Now, when Barack Obama talks about war in the Middle East against the budding Islamic State, Mao’s statement acquires terrifying significance. The U.S. has decided to intervene in Syria, where a portion of the militias that seek to establish a new Islamic State through force of arms are concentrated in areas where, in antiquity, they had a prosperous caliphate. There have been over 195,000 dead in Syria due to the civil war, and every day there are huge mobilizations of thousands and thousands of human beings who flee in fear from the cities, to escape the massacre with their families into neighboring countries. The same is happening in Iraq, a split country that fights to avoid losing some cities and to reclaim others with the help of the U.S.

Obama has been emphatic; it is a war against the Islamic State, which, as we know, is a political project that has advanced thanks to religious preaching and weapons, under the momentum of the fury of militias made up of local and foreign agents, some of whom are Europeans who have joined the fundamentalist cause. Their motives are diverse; what distinguishes the adversaries is that they are the product of regional political contradictions and of years of antagonism, as well as good or bad interventions by great powers that, in these countries that are tied to oil to a greater or lesser degree, have modified borders and interfered in their culture without gauging the consequences.
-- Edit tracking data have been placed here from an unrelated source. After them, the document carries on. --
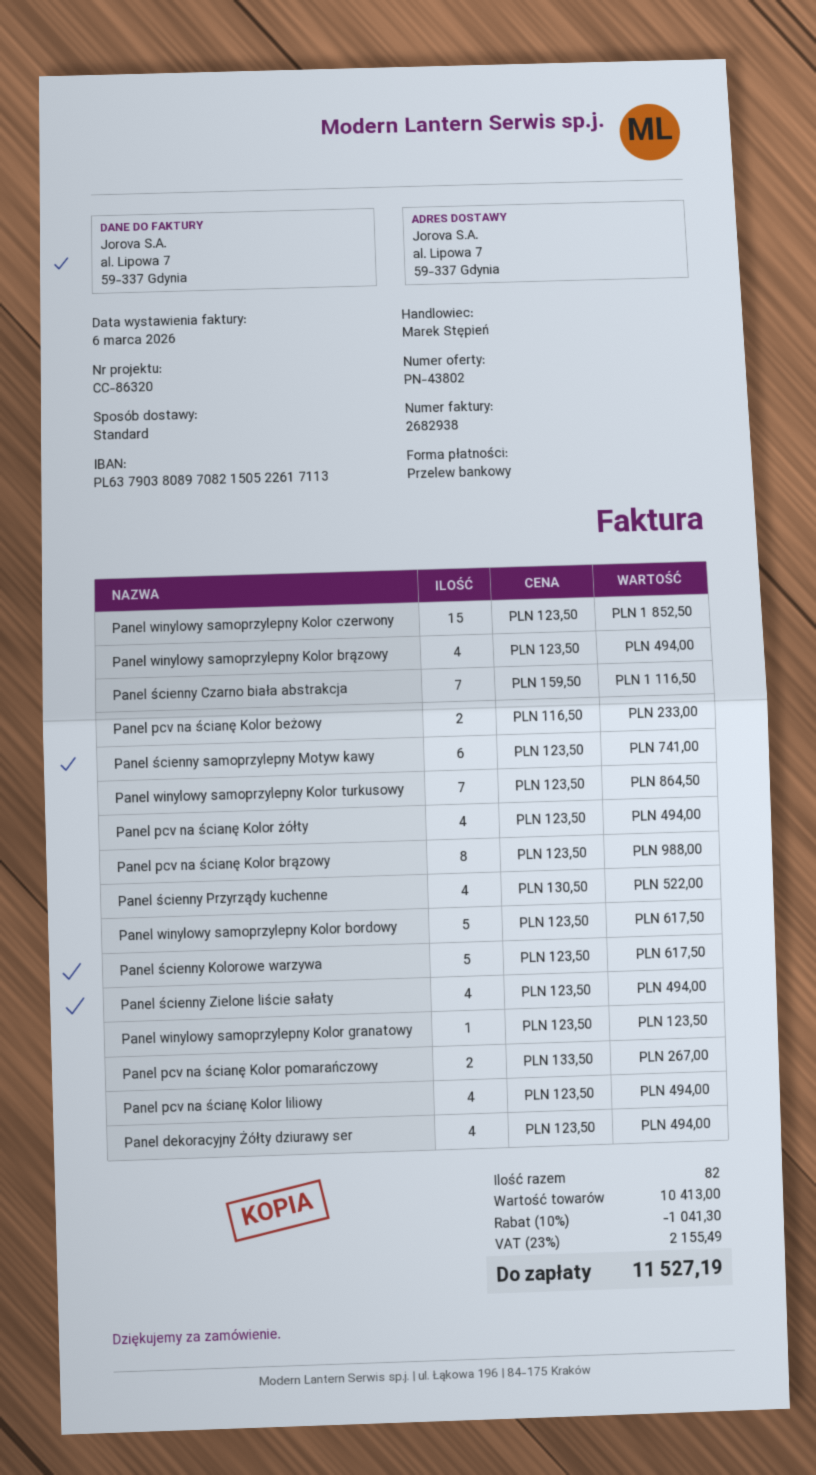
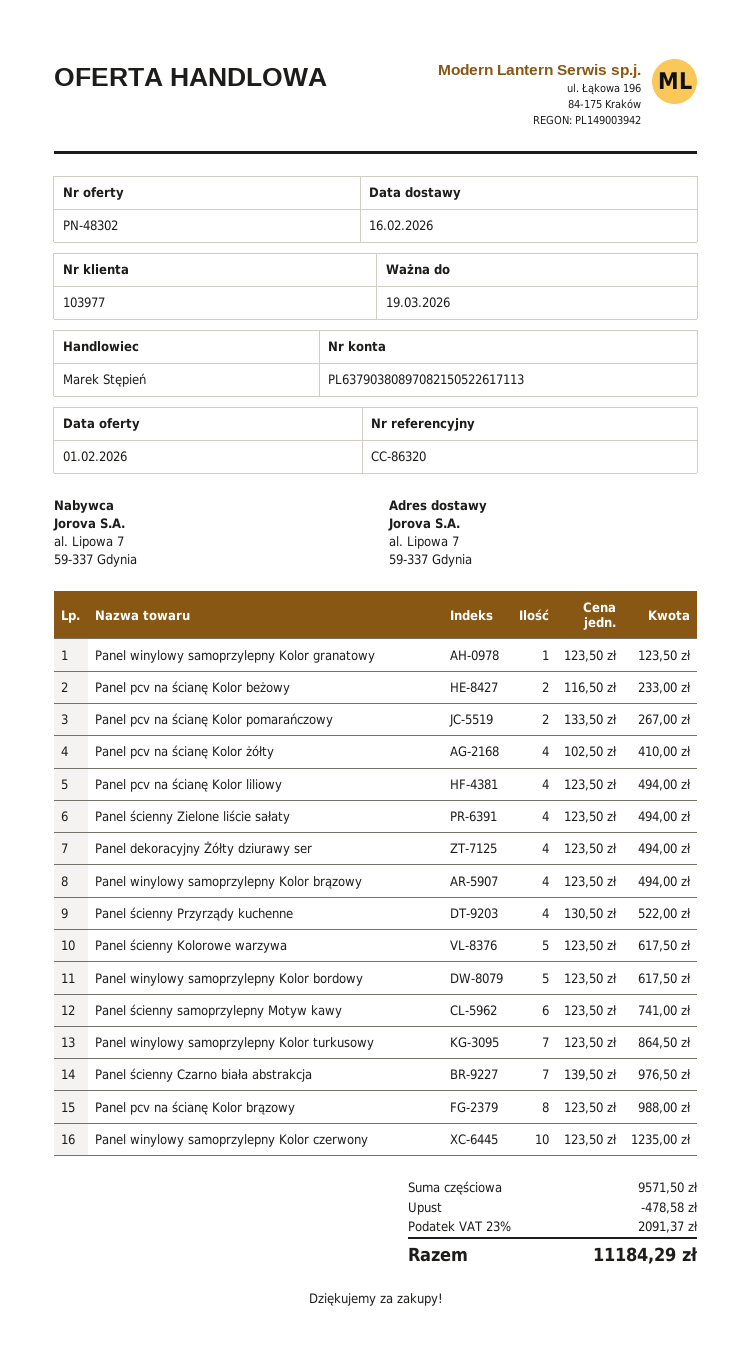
quote number: PN-43802 -> PN-48302
Panel winylowy samoprzylepny Kolor czerwony: 15 x 123.50 = 1852.50 -> 10 x 123.50 = 1235.00
Panel ścienny Czarno biała abstrakcja: 7 x 159.50 = 1116.50 -> 7 x 139.50 = 976.50
Panel pcv na ścianę Kolor żółty: 4 x 123.50 = 494.00 -> 4 x 102.50 = 410.00
subtotal: 10413.00 -> 9571.50
discount: 1041.30 -> 478.58
tax: 23% = 2155.49 -> 23% = 2091.37
total: 11527.19 -> 11184.29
Today, the world powers find themselves involved in a new war against terrorism that will have international repercussions and which, according to experts, will be long. Syria has spent over three years in a civil war; official forces have been able to survive and recover territory, but they are exhausted. Will Washington limit itself to bombing the jihadi, or will it bomb the government? That question is making the rounds in the foreign affairs offices of the world powers and in the region. What will Russia do if bombs fall by mistake on the base it controls in Syria? What will be done by other nations, over whom the bombardments would surely extend? In today’s world, the terrorist war and counterterrorism do not respect borders.

At this moment, the warships that sail on the Red Sea and the Persian Gulf are launching Tomahawk missiles and bombs made in the U.S. over Syria and Iraq. It is a story that repeats itself, with the difference that at this opportunity, the conflict may expand and have global impact.